However, we see in the above example that the quotient is not a geometric one, as there are matrices with different Jordan normal forms that have the same characteristic polynomial.

In fact, there are examples of non-projective algebraic varieties $X$ acted on by finite groups $G$ where the categorical quotient does not even exist in the category of algebraic varieties.  As usual at this point, we’ll simply say the constructions are a little involved (the interested can look at an example Hironaka which is explained in GIT as well as in the Appendix of Hartshorne’s Algebraic Geometry).

The search for geometric quotients continues, but we see from the above examples that even in some simple cases we’ll be out of luck.  Suppose now that $G$ acts on $X$ (maybe no longer affine).  The idea will be to find and characterize open sets $U \subset X$ where geometric quotients do exist, but of course, we get to wade through a little more theory first!
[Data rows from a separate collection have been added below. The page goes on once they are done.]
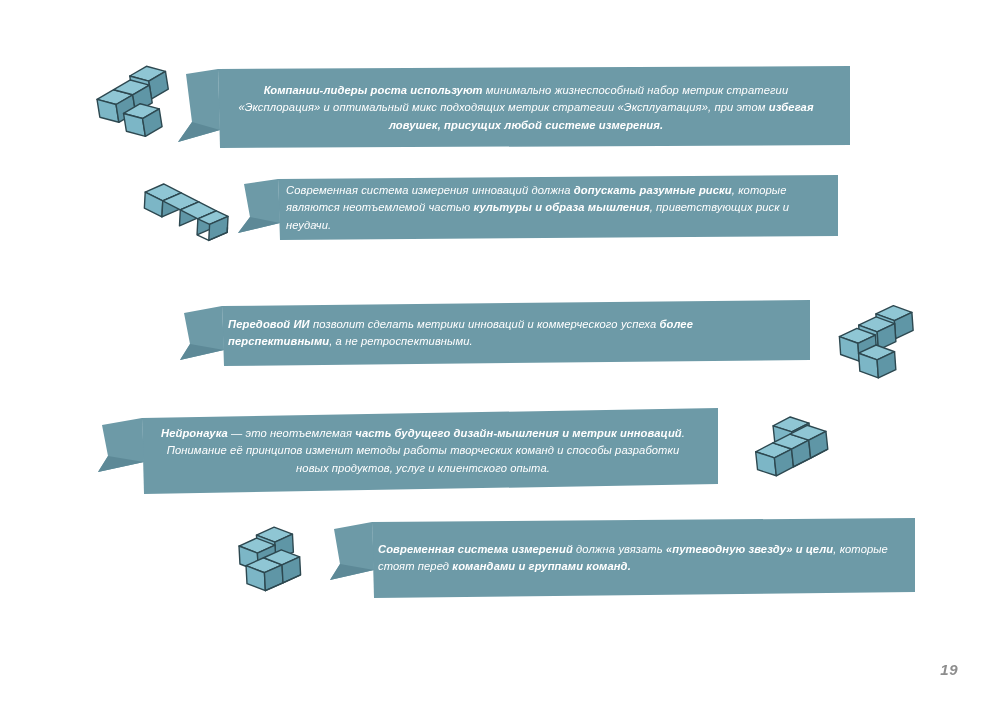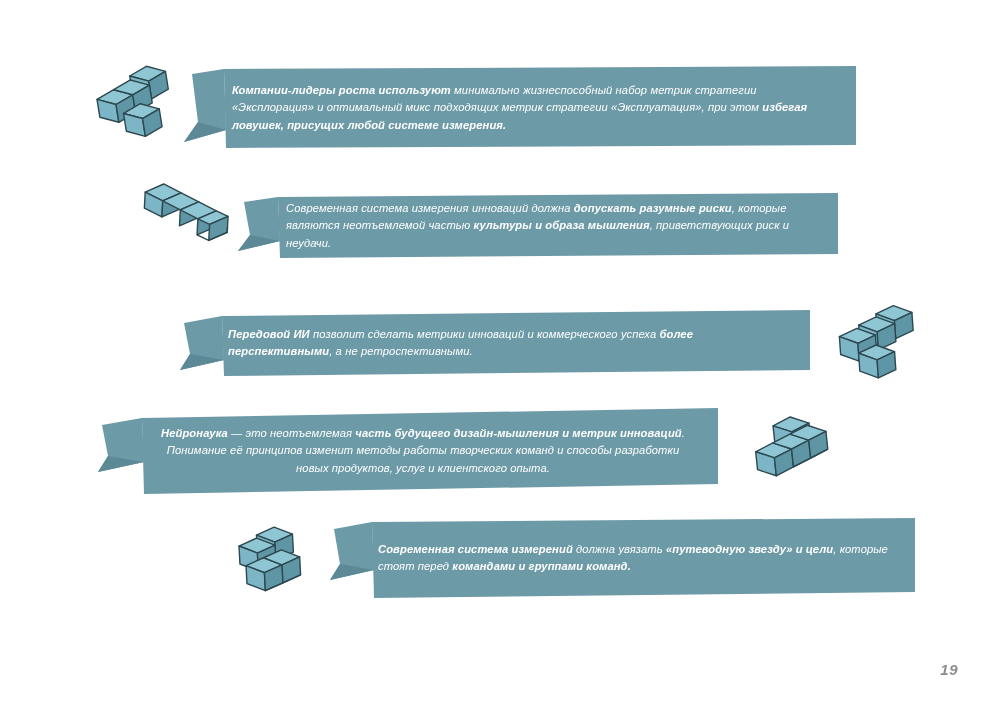--- a/index.html
+++ b/index.html
@@ -45,7 +45,7 @@
   }
 
   
-  #banner-1 { left: 184px; top: 66px;  width: 672px; height: 84px; }
+  #banner-1 { left: 178px; top: 66px;  width: 672px; height: 84px; text-align: center; }
   #banner-1 .txt { padding-left: 48px; padding-right: 24px; }
 
   #banner-2 { left: 238px; top: 193px; width: 600px; height: 66px; }

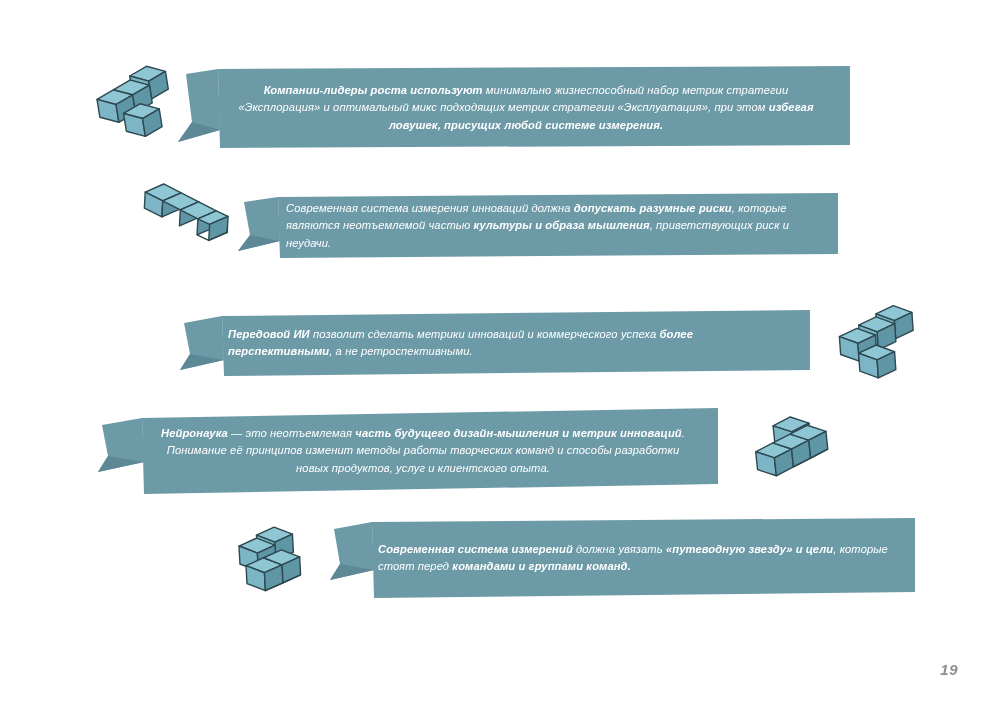--- a/index.html
+++ b/index.html
@@ -48,7 +48,7 @@
   #banner-1 { left: 178px; top: 66px;  width: 672px; height: 84px; text-align: center; }
   #banner-1 .txt { padding-left: 48px; padding-right: 24px; }
 
-  #banner-2 { left: 238px; top: 193px; width: 600px; height: 66px; }
+  #banner-2 { left: 238px; top: 175px; width: 600px; height: 66px; }
   #banner-2 .txt { padding-left: 48px; padding-right: 22px; }
 
   #banner-3 { left: 180px; top: 310px; width: 630px; height: 66px; }

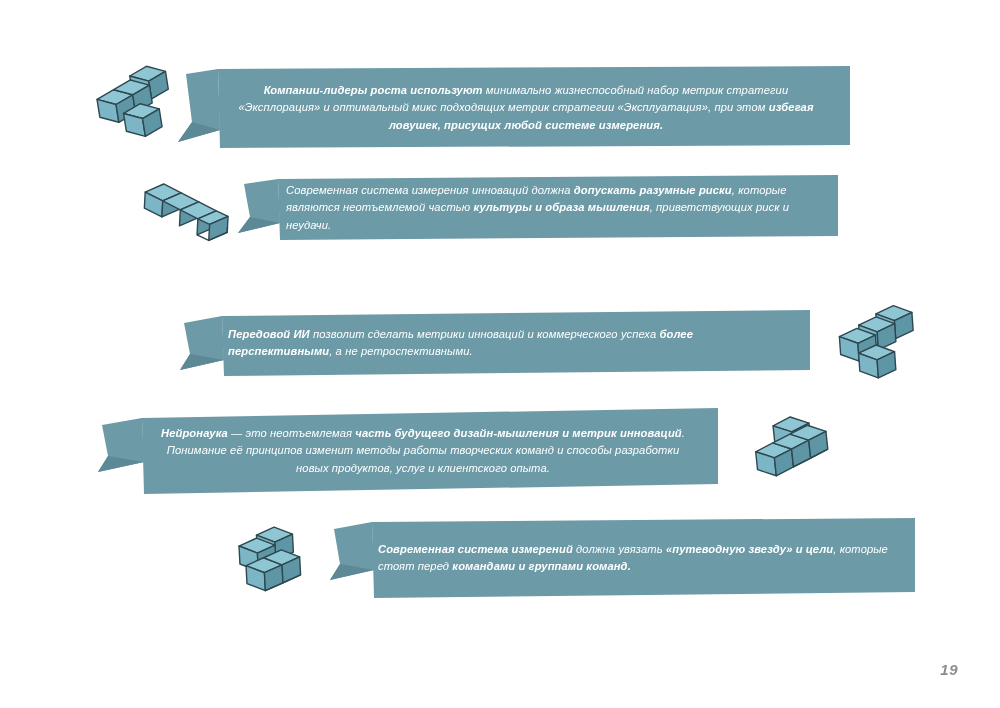--- a/index.html
+++ b/index.html
@@ -51,7 +51,7 @@
   #banner-2 { left: 238px; top: 175px; width: 600px; height: 66px; }
   #banner-2 .txt { padding-left: 48px; padding-right: 22px; }
 
-  #banner-3 { left: 180px; top: 310px; width: 630px; height: 66px; }
+  #banner-3 { left: 180px; top: 300px; width: 630px; height: 66px; }
   #banner-3 .txt { padding-left: 48px; padding-right: 22px; }
 
   #banner-4 { left: 98px;  top: 408px; width: 620px; height: 86px; }

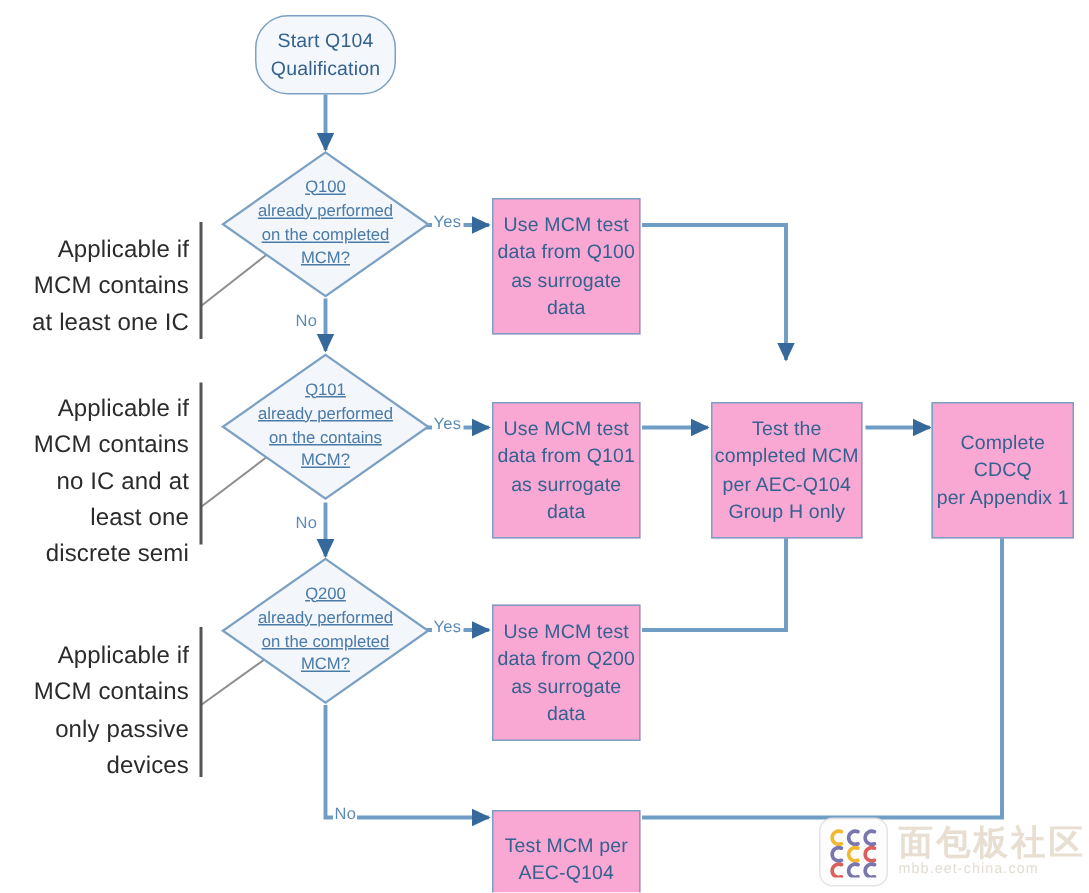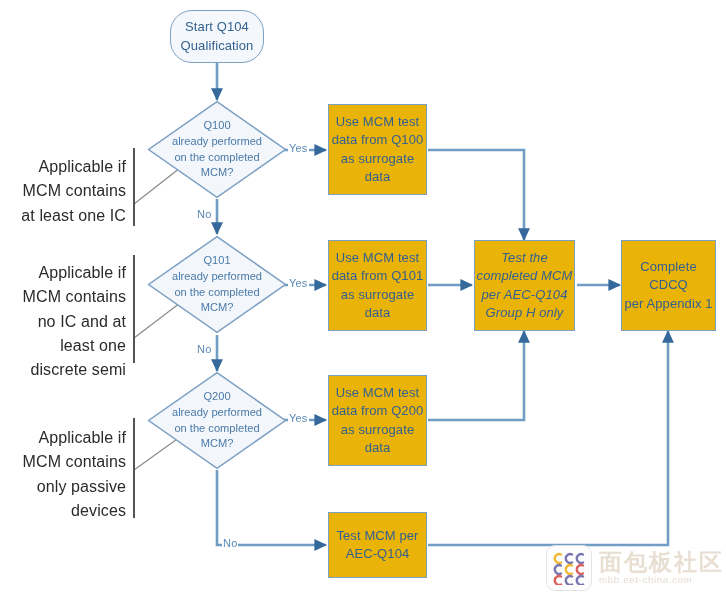--- a/index.html
+++ b/index.html
@@ -65,6 +65,7 @@
     color: #4a7aa8;
     font-size: 11.1px;
     line-height: 1.44;
+    text-decoration: underline;
   }
   
   .elabel {

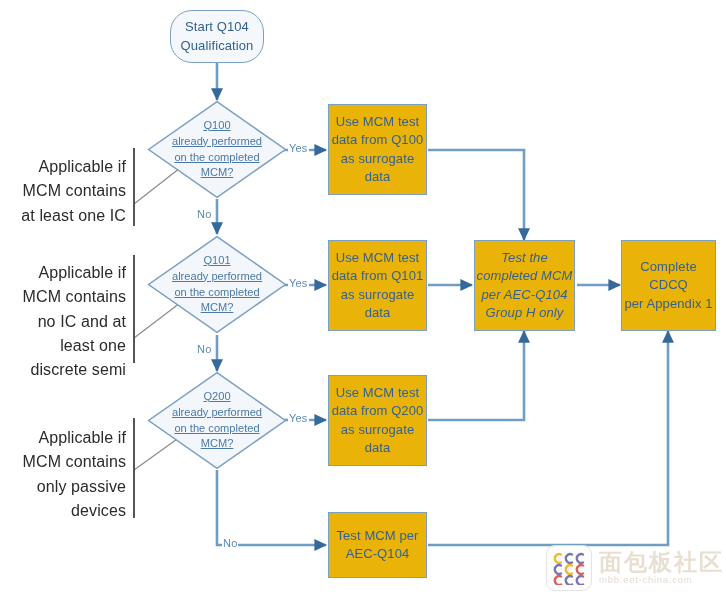--- a/index.html
+++ b/index.html
@@ -37,7 +37,8 @@
   }
   .proc {
     border: 1.4px solid #7ba0c4;
-    background: #eab308;
+    background: #f9a8d4;
+    margin-top: 28px;
   }
   .term {
     border: 1.4px solid #7ba0c4;

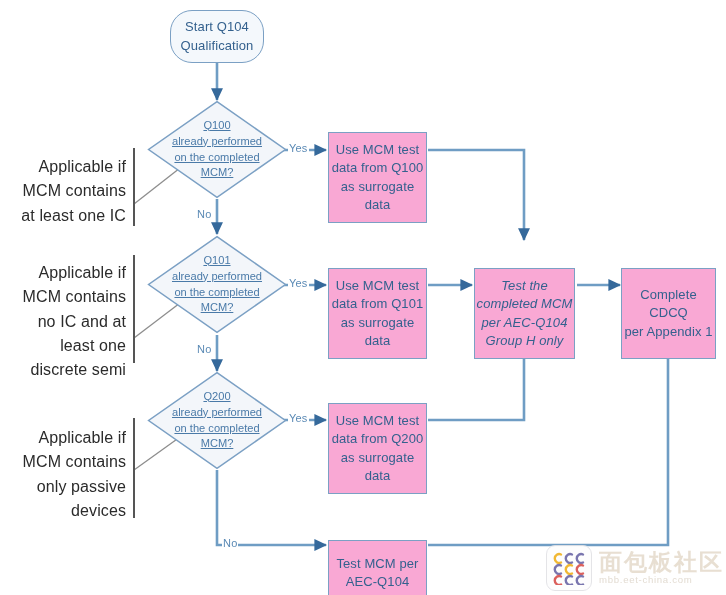--- a/index.html
+++ b/index.html
@@ -203,7 +203,7 @@
     </svg>
     <div class="diamond-label" style="white-space:pre-line;">Q101
 already performed
-on the completed
+on the contains
 MCM?</div>
   </div>
 

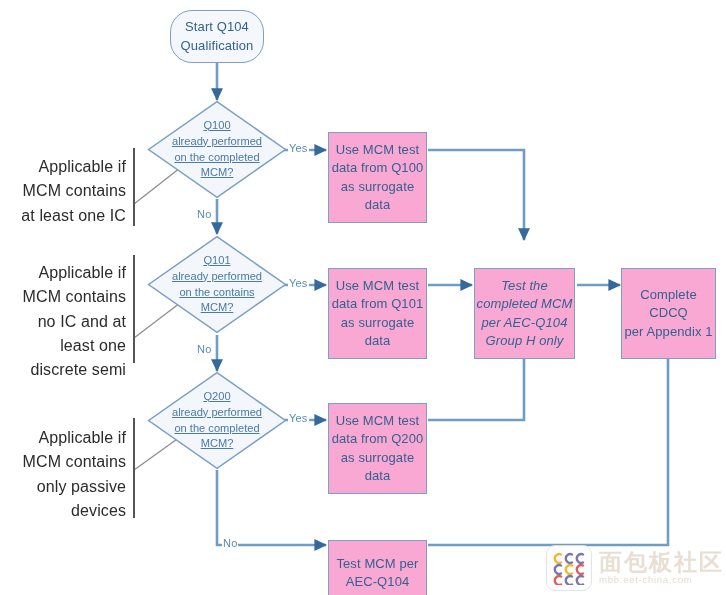--- a/index.html
+++ b/index.html
@@ -239,7 +239,7 @@
   </div>
 
   <div class="node proc" style="left:474px; top:240px; width:101px; height:91px;">
-    <span style="white-space:pre-line;font-style:italic;">Test the
+    <span style="white-space:pre-line;">Test the
 completed MCM
 per AEC-Q104
 Group H only</span>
To motivate the theory, we return to the affine case and consider the following Lemma:

Lemma:  Suppose that $X = Spec R$ is acted on by an affine algebraic group $G = Spec W$.  Then there exists an equivariant embedding of $X$ into $\mathbb{A}^n$ such that $G$ acts on $X$ through a linear representation.

Sketch of Proof:  Suppose that $f_1, \ldots, f_n$ generate the k algebra $R$.  The Lemma follows by looking at the collection of $G$-translates of the $f_i$‘s and taking the linear space they span.  One need only remember that if the action is given (dually) by $\mu : R \rightarrow R \otimes W$, if we write $\mu (f_i) = \Sigma r_{i,j} \otimes w_{i,j}$ then the $G$ invariant subspace spanned by the $G$-translates of $f_i$ is finite dimensional and is contained in the span of the finitely many $r_{i,j}$‘s.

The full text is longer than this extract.